▸ **TASK DETAILS**: When a line in the entries contains the word "circle", copy that line in full.
:: MATERIAL SUPPLIED
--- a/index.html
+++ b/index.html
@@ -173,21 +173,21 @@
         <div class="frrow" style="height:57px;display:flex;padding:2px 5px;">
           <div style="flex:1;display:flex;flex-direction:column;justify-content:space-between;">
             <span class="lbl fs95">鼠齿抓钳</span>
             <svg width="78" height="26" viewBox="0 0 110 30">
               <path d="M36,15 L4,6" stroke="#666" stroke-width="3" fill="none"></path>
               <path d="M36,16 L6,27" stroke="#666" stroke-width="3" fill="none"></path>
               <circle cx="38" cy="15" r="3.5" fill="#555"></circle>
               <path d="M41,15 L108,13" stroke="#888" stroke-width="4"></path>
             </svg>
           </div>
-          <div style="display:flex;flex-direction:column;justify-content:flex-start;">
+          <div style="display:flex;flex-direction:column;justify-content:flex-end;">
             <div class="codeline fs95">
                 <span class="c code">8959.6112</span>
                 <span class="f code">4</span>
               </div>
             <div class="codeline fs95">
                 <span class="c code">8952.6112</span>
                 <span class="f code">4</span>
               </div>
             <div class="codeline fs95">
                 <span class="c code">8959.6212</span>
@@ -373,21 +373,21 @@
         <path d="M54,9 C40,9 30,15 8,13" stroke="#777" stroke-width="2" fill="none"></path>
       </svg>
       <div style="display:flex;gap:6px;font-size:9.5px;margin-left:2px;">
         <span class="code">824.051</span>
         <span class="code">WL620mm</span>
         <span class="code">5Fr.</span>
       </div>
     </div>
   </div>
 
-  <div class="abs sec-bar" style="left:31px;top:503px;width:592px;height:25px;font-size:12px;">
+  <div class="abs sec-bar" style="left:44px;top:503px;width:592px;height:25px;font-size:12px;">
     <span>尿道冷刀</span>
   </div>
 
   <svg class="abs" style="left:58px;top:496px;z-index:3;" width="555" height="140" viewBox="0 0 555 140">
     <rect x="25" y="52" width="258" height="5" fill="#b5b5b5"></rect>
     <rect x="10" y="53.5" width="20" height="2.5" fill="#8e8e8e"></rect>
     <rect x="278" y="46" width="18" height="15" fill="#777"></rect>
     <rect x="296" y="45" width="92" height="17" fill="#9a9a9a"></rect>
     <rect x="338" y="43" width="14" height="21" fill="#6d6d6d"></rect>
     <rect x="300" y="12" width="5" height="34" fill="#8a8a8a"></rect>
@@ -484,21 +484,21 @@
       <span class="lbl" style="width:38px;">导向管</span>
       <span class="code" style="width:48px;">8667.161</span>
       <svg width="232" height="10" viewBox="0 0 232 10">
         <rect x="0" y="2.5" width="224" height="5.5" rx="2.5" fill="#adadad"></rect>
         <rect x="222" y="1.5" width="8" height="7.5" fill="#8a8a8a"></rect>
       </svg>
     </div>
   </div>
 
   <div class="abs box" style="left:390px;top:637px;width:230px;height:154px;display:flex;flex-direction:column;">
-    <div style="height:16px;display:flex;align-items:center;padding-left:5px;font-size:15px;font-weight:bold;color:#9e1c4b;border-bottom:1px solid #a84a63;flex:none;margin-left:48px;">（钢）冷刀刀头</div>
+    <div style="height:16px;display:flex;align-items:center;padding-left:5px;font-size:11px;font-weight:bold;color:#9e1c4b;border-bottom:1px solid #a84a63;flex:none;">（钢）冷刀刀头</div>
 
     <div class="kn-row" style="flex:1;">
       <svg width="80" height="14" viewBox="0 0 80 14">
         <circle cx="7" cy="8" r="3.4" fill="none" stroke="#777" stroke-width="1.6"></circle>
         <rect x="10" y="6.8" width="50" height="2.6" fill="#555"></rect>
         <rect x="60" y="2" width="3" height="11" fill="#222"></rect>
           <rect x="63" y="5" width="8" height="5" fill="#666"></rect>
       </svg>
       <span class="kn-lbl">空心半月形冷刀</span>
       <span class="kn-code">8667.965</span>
::::
:: MATERIAL SUPPLIED
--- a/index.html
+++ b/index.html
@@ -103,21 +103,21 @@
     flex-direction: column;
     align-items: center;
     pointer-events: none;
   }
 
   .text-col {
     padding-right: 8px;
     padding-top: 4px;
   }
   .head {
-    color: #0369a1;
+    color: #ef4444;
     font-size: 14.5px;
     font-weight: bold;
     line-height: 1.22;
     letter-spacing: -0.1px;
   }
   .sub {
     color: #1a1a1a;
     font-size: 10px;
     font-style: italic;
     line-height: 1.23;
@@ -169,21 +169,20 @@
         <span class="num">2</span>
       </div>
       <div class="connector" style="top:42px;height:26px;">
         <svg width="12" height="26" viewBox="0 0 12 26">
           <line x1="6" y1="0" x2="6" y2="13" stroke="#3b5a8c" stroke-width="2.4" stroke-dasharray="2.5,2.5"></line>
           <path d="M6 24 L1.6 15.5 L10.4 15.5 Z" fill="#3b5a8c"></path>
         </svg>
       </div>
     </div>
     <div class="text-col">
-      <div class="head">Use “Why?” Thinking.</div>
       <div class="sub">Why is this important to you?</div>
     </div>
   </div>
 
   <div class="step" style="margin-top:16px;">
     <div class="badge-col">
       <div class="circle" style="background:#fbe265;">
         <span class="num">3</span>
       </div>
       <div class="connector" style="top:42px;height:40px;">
::::
▸ **EXERCISE SOLUTION**:
               <circle cx="38" cy="15" r="3.5" fill="#555"></circle>
         <circle cx="7" cy="8" r="3.4" fill="none" stroke="#777" stroke-width="1.6"></circle>
       <div class="circle" style="background:#fbe265;">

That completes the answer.